Та захлопнулась, громыхнув!
– Сивка-бурка, вещая каурка, – ударили в спину слова. – Быть по сказанному. Хороша ль тебе станет?
Стрелок обернулся, страшась понять значение этих слов.
– Пять росточков. Один умер, горе – вода, другой зачах, помрет – не беда, третий завянет, не решен еще рок, а коли помрет – будет урок. Остролист! – обратилась вдруг она. – Ответь, как живется на земле? Собаки ли лают? Волки ли воют? Чада ли плачут? Долго ли? Коротко ли? Скоро ль закат? Наступит восход?
Стрелок покачал головой, потихоньку привыкая к говору лиха.
– Закат? Уж не о вестниках ли ты? Говорят, неодолимый то враг.

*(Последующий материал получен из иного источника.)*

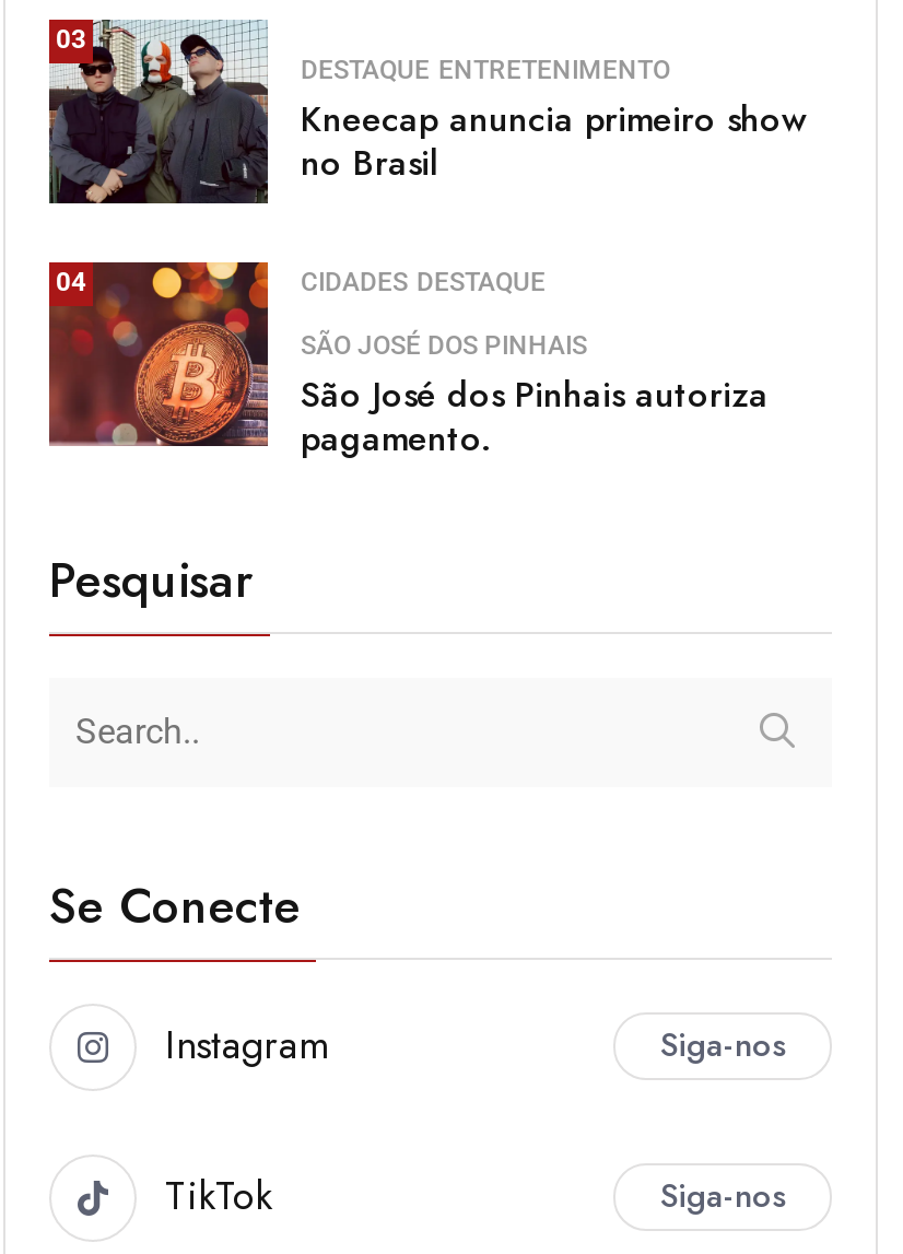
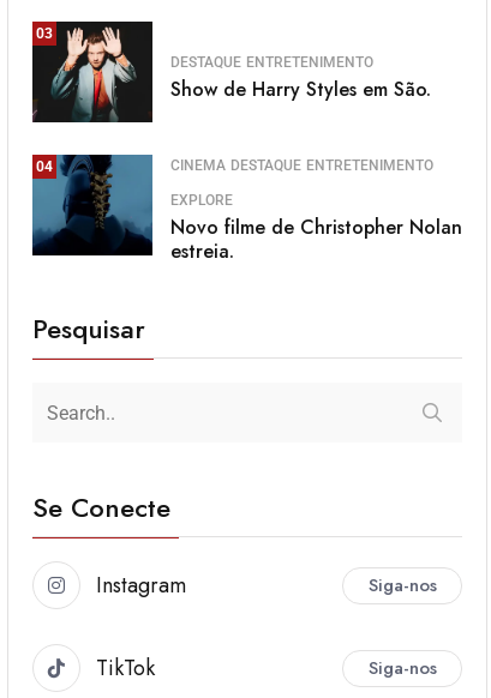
[47,16,806,207] [image] | Kneecap anuncia primeiro show | no Brasil -> [31,20,431,124] [image] | Show de Harry Styles em São.
[47,259,546,449] [image] | CIDADES DESTAQUE -> [31,154,433,257] [image] | CINEMA DESTAQUE ENTRETENIMENTO
[301,330,769,463] SÃO JOSÉ DOS PINHAIS | São José dos Pinhais autoriza | pagamento. -> [170,192,462,265] EXPLORE | Novo filme de Christopher Nolan | estreia.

– Коль по-здешнему скроен, и один в поле воин. Было б чем бороться, а ворог уж найдется. Сивка-бурка вещая каурка, – вторила старуха.
До сих пор с улицы не проникало ни звука, но тут послышалось раздалось ржание коня, что ожидал у входа. Ожидал своего нового хозяина.
Несколько секунд по комнате витала сухая, томительная тишина. Лихо в старой шали предоставило герою достаточно времени, чтобы всё обдумать, все условия договора были раскрыты и понятны: лиса за лошадку.
И вдруг прозвучал смех – на этот раз героя. Он обернулся, бесстрашно вглядевшись в слепую черноту под ее шалью.
– Никчемное. Глупое ты существо, достойное лишь сострадания. Думаешь, я лису… друга отдам в обмен на лошадь? – разведя руками, спросил он, и в этот раз даже навет Амадея не проявил себя, ибо говорил он от собственного сердца. – Не видать тебе Сольвейг.
Едва герой закончил смелую фразу, как скудное пламя лучины опало, погрузив в кромешную тьму всю избу разом. В комнате задрожало колющее слух костяное бренчание, и дикий хоровод костей ринулся от места, где сидела старуха!
Герой с разгона ударил плечом в дубовое полотно двери, однако то стояло скалой. Ворох костей навалился со спины, и острые осколки вонзились в тело! Стрелок вскрикнул, сжался от пронзающей боли, а железная рука пала на горло! Сухие пальцы десятков рук драли одежду в клочья, до крови царапали грудь, стремясь добраться до стеклянного шарика на тончайшей нитке.